Prior to the conversion of the Debentures, Mr. Bartch held 29,519 common shares of the Company, and the Bartch Debenture. As previously disclosed pursuant to Mr. Bartch’s early warning report disclosure, assuming a conversion price of $0.185 per share (which was assumed for illustrative purposes only, it having been noted that the actual conversion price may differ), conversion of the Bartch Debenture could have resulted in the issuance of 7,080,195 common shares to Mr. Bartch, representing 85.15% of the Company’s issued and outstanding shares (assuming only the conversion of the Bartch Debenture). Upon conversion of all Debentures at the actual conversion price of $0.192682432, Mr. Bartch now holds 6,827,419 common shares of the Company, representing 13.95% of its issued and outstanding common shares.

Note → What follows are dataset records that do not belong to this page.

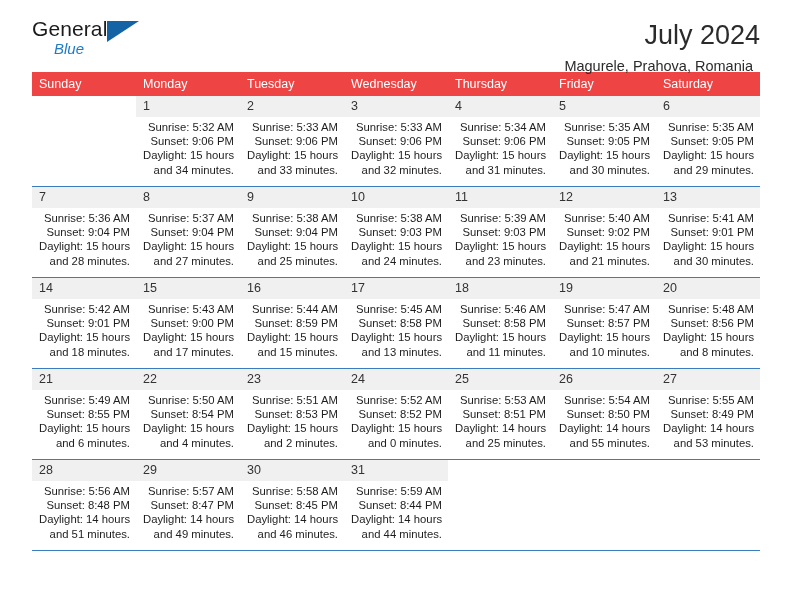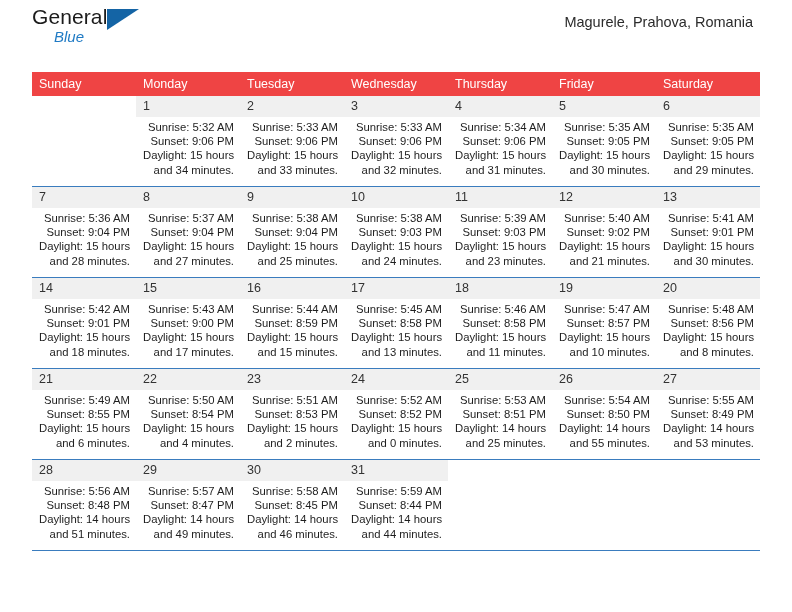--- a/index.html
+++ b/index.html
@@ -22,21 +22,21 @@
     box-sizing: border-box;
     padding: 0 32px;
   }
 
   
   .masthead {
     display: flex;
     align-items: flex-start;
     justify-content: space-between;
     height: 72px;
-    padding-top: 6px;
+    padding-top: 18px;
     box-sizing: border-box;
   }
   .brand {
     position: relative;
     width: 130px;
     height: 46px;
     flex: 0 0 auto;
   }
   .brand-general {
     position: absolute;
@@ -155,20 +155,21 @@
 
   <div class="masthead">
 
     <div class="brand">
       <span class="brand-general">General</span>
       <span class="brand-triangle"></span>
       <span class="brand-blue">Blue</span>
     </div>
 
     <div class="titles">
+      <h1 class="month-title">July 2024</h1>
       <div class="location">Magurele, Prahova, Romania</div>
     </div>
 
   </div>
 
   <table class="calendar">
     <thead>
       <tr>
         <th>Sunday</th>
         <th>Monday</th>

Mr. Bartch acquired the common shares of the Company (upon conversion of the Bartch Debenture) for investment purposes. Mr. Bartch may, from time to time, acquire additional securities of the Company for investment purposes and may, from time to time, increase or decrease its beneficial ownership or control of securities of the Company depending on market or other conditions, general economic conditions, the Company’ business and financial condition and other factors
This news release is being issued as required by National Instrument 62-103 – The Early Warning System and Related Take-Over Bid and Insider Reporting Issues and National Instrument 62‑104 – Take-Over Bids and Issuer Bids and relates to JJK (which has its head office located at 104 Church Street, Sandyport, Nassau, Bahamas, P.O. Box SP-62707), and Mr. Bartch (an individual residing in San Juan, Puerto Rico) A copy of the Early Warning Reports, with additional information in respect of the foregoing matters, will be available under the Company’ profile on the SEDAR+ website at www.sedarplus.ca , or by contacting the Company.
For further information or to obtain a copy of the Early Warning Reports of JJK or Mr. Bartch, please contact:
NOVERIS HEALTH SCIENCES INC.
Joshua Bartch
Chief Executive Officer
Email: bartchjosh@gmail.com
Phone: +1 (888) 871 - 3936
About Noveris Health Sciences Inc.
The Company is a biotechnology company developing the next generation of innovative medications and therapies to address mental health disorders such as nicotine addiction and posttraumatic stress disorder (PTSD). The core strategy blends advanced technology with an elaborate infrastructure for drug discovery and development. Noveris’ dedicated multinational team constantly develops new paths for breakthrough treatment solutions in areas with considerable unmet needs. By collaborating with some of the world's leading specialists, the Company aspires to responsibly speed up the development of breakthrough medications to provide patients with safer and more effective treatment solutions. At the same time, Noveris’ approach focuses on the next generation of psychedelic medicine by creating innovative compounds with unmatched therapeutic potential through its clinical trial efforts with worldclass scientific and regulatory expertise.